The Emmy-winning actor makes an impressive American stage debut

A closeup of actors crowded inside a glass house on stage, lit up with stage lighting.
A production still from "The Hunt" starring Tobias Menzies. (Photo by Teddy Wolff)

The injustice taking place on stage is enough to drive the audience up the brick walls of St. Ann’s Warehouse in Brooklyn. An elementary school teacher, played by Tobias Menzies, is falsely accused of molesting one of his 6-year-old students — an accusation that inspires four other students to make similar bogus claims.

What’s a guy to do? And more important, how’s an audience supposed to react to a character being turned into a human bullseye in scene after scene for nearly two hours without intermission? The 2012 film was adapted by David Farr from Thomas Vinterberg and Tobias Lindholm’s screenplay and the production was staged by London’s Almeida Theatre, before receiving its American premiere Sunday at St. Ann’s Warehouse.

As you’re scaling the theater walls, “The Hunt” may bring to mind a couple of other plays about teachers being accused of misconduct. There’s Lillian Hellman’s “The Children’s Hour,” in which an accusation turns out to be true, and there’s David Mamet’s “Oleanna,” in which an accusation leads to a furious debate. “The Hunt” doesn’t give us those easy outlets for our pent-up outrage.

The teacher here remains an unblemished victim, and it’s difficult to imagine a more sympathetic one than what Menzies delivers. His Lucas is more than just mild-mannered — he’s the perfect caring father teacher for troubled kids who have problems at home. In fact, the encounter with the child (Kay Winard) happens because her parents (MyAnne Buring and Alex Hassell) are once again late in picking their kid up from school. When they finally do show up, separately, both of them are intoxicated.

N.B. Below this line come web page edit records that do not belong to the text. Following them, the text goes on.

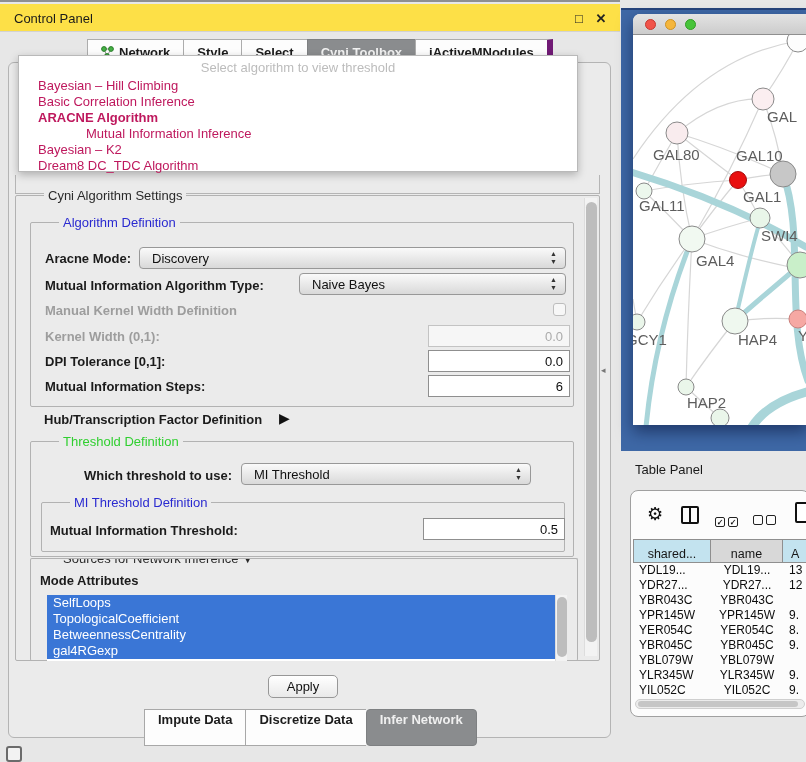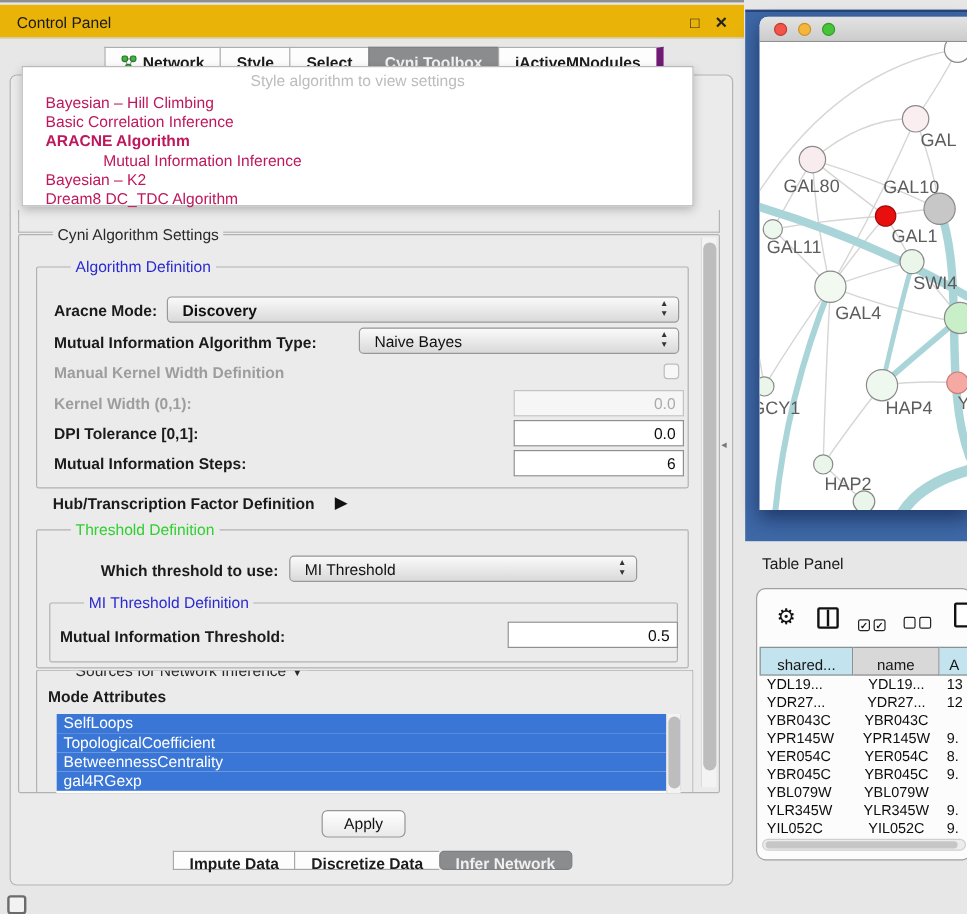--- a/index.html
+++ b/index.html
@@ -4,21 +4,21 @@
 <style>
   * { margin:0; padding:0; box-sizing:border-box; }
   html,body { width:806px; height:762px; }
   body { font-family:"Liberation Sans", sans-serif; background:#e7e7e7; position:relative; overflow:hidden; }
   .abs { position:absolute; }
   .lbl { font-size:13px; font-weight:bold; color:#1b1b1b; white-space:nowrap; }
   .dis { color:#9d9d9d; }
 
   
   #control-panel { left:0; top:0; width:620px; height:740px; border-top:2px solid #8f8f8f; background:#e7e7e7; }
-  #cp-titlebar { left:0; top:2px; width:620px; height:28px; background:#eab308; border-bottom:1px solid #d2d2d2; }
+  #cp-titlebar { left:0; top:2px; width:620px; height:28px; background:#fde047; border-bottom:1px solid #d2d2d2; }
   #cp-title { left:14px; top:7px; font-size:13px; color:#1a1a1a; }
   .winbtn { top:6px; width:18px; height:18px; text-align:center; font-size:13px; color:#222; line-height:18px; cursor:default; }
   #cp-main { left:8px; top:60px; width:603px; height:676px; background:#ebebeb; border:1px solid #b4b4b4; border-radius:6px; }
 
   
   #cp-tabs { left:87px; top:37px; display:flex; align-items:stretch; height:23px; }
   .tab { background:#fdfdfd; border:1px solid #adadad; border-right:none; padding:3px 13px 0 13px; font-size:13px; font-weight:bold; color:#1c1c1c; white-space:nowrap; display:flex; align-items:center; gap:5px; }
   .tab:last-child { border-right:6px solid #701a75; }
   .tab.sel { background:#8a8c8e; color:#f2f2f2; border-color:#7e8082; }
 
@@ -47,21 +47,21 @@
 
   
   .attr-item { height:16px; background:#3a76d6; color:#ffffff; font-size:13px; padding-left:6px; white-space:nowrap; }
 
   
   .sb-track { background:#f3f3f3; border-left:1px solid #ddd; }
   .sb-thumb { background:#bdbdbd; border-radius:6px; }
 
   
   #apply-btn { left:268px; top:673px; width:70px; height:23px; background:linear-gradient(#ffffff,#e9e9e9); border:1px solid #979797; border-radius:5px; font-size:13px; color:#111; text-align:center; padding-top:3px; }
-  #bottom-tabs { left:144px; top:707px; display:flex; height:16px; }
+  #bottom-tabs { left:144px; top:707px; display:flex; height:37px; }
   .btab { background:#fdfdfd; border:1px solid #a8a8a8; border-right:none; padding:2px 13px 0 13px; font-size:13px; font-weight:bold; color:#1c1c1c; white-space:nowrap; }
   .btab:last-child { border-right:1px solid #a8a8a8; }
   .btab.sel { background:#8a8c8e; color:#f0f0f0; border-radius:4px; border-color:#7e8082; }
 
   #split-arrow { left:601px; top:365px; font-size:9px; color:#777; }
 
   
   #desktop { left:621px; top:8px; width:185px; height:443px; background:linear-gradient(#27457c 0,#27457c 2px,#3e68a6 2px); }
   #net-window { left:12px; top:6px; width:175px; height:411px; border-radius:7px 0 0 0; overflow:hidden; box-shadow:0 7px 16px rgba(8,18,56,.55); background:#fff; }
   #net-titlebar { left:0; top:0; width:100%; height:21px; background:linear-gradient(#e3e3e3,#cccccc); border-bottom:1px solid #8f8f8f; display:flex; align-items:center; padding-left:12px; gap:9px; }
@@ -141,21 +141,21 @@
       <span class="leg dark">Cyni Algorithm Settings</span>
 
       <div class="sb-track abs" style="right:2px; top:2px; width:13px; height:458px;">
         <div class="sb-thumb abs" style="left:1px; top:4px; width:11px; height:440px;"></div>
       </div>
 
       <div class="grp abs" style="left:14px; top:26px; width:544px; height:185px;">
         <span class="leg blue">Algorithm Definition</span>
 
         <span class="lbl abs" style="left:14px; top:28px;">Aracne Mode:</span>
-        <div class="combo abs" style="left:108px; top:24px; width:427px;font-weight:bold;">
+        <div class="combo abs" style="left:108px; top:24px; width:427px;">
           <span>Discovery</span>
           <span class="arrows">▲<br>▼</span>
         </div>
 
         <span class="lbl abs" style="left:14px; top:55px;">Mutual Information Algorithm Type:</span>
         <div class="combo abs" style="left:268px; top:50px; width:267px;">
           <span>Naive Bayes</span>
           <span class="arrows">▲<br>▼</span>
         </div>
 
@@ -210,21 +210,21 @@
   <div id="apply-btn" class="abs">Apply</div>
 
   <div id="bottom-tabs" class="abs">
     <div class="btab">Impute Data</div>
     <div class="btab">Discretize Data</div>
     <div class="btab sel">Infer Network</div>
   </div>
 </div>
 
 <div id="algo-popup" class="abs">
-  <div id="algo-placeholder" class="abs">Style algorithm to view settings</div>
+  <div id="algo-placeholder" class="abs">Select algorithm to view threshold</div>
   <div class="algo-item abs" style="top:22px;">Bayesian – Hill Climbing</div>
   <div class="algo-item abs" style="top:38px;">Basic Correlation Inference</div>
   <div class="algo-item hl abs" style="top:54px;">ARACNE Algorithm</div>
   <div class="algo-item abs" style="top:70px;margin-left:48px;">Mutual Information Inference</div>
   <div class="algo-item abs" style="top:86px;">Bayesian – K2</div>
   <div class="algo-item abs" style="top:102px;">Dream8 DC_TDC Algorithm</div>
 </div>
 
 <span id="split-arrow" class="abs">◂</span>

Since the first incarnation of “The Hunt” as a Danish-language film starring Mads Mikkelsen, it owes much to a master of the cinema. In Alfred Hitchcock’s films, someone unjustly accused is often on the run, but in his flight he’s forced to confront something about himself that’s dark, something that frightens him more than the people chasing him. Menzies presents that conflict magnificently in “The Hunt,” giving us, the audience, a release for all our rage. The difference is, Lucas isn’t being chased — he’s being ostracized.

This beta-male teacher is the last person one would think might belong to a lodge of deer hunters. Then again, he lives in a small town in the U.K., and if there’s one thing about small towns that’s unpleasant and inescapable is how few options there are for social interaction. There’s the tavern, the church, the school. Either you force yourself to fit in one of those institutions or you’re an outcast. Lucas chooses not to be an outcast, so he goes drinking and hunting with the guys.

Much of “The Hunt” plays out in a small glass house, designed by Es Devlin. Surprisingly, it’s not the teacher who plays most of his scenes here but rather the townspeople who have rejected him. It makes for quite a show, all those bodies (a cast of 13) squeezed into such a small space, their voices amplified but muffled (sound design by Adam Cork).

Sometimes it is too much of a show under the direction of Rupert Goold. One of the shocks of this play is that it’s so firearms-centric. Is this a red state in America or a pastoral village in Old Blighty? Goold has a penchant for spectacle, and here he gussies up the deer hunters with Viking war makeup. When that’s not enough, he has them wear animal headdresses (costumes by Evie Gurney) and stomp around the stage to Cork’s ominous tribal music. The one thing all this excess does achieve is to throw into relief Menzies’ tortured but subtly delivered journey.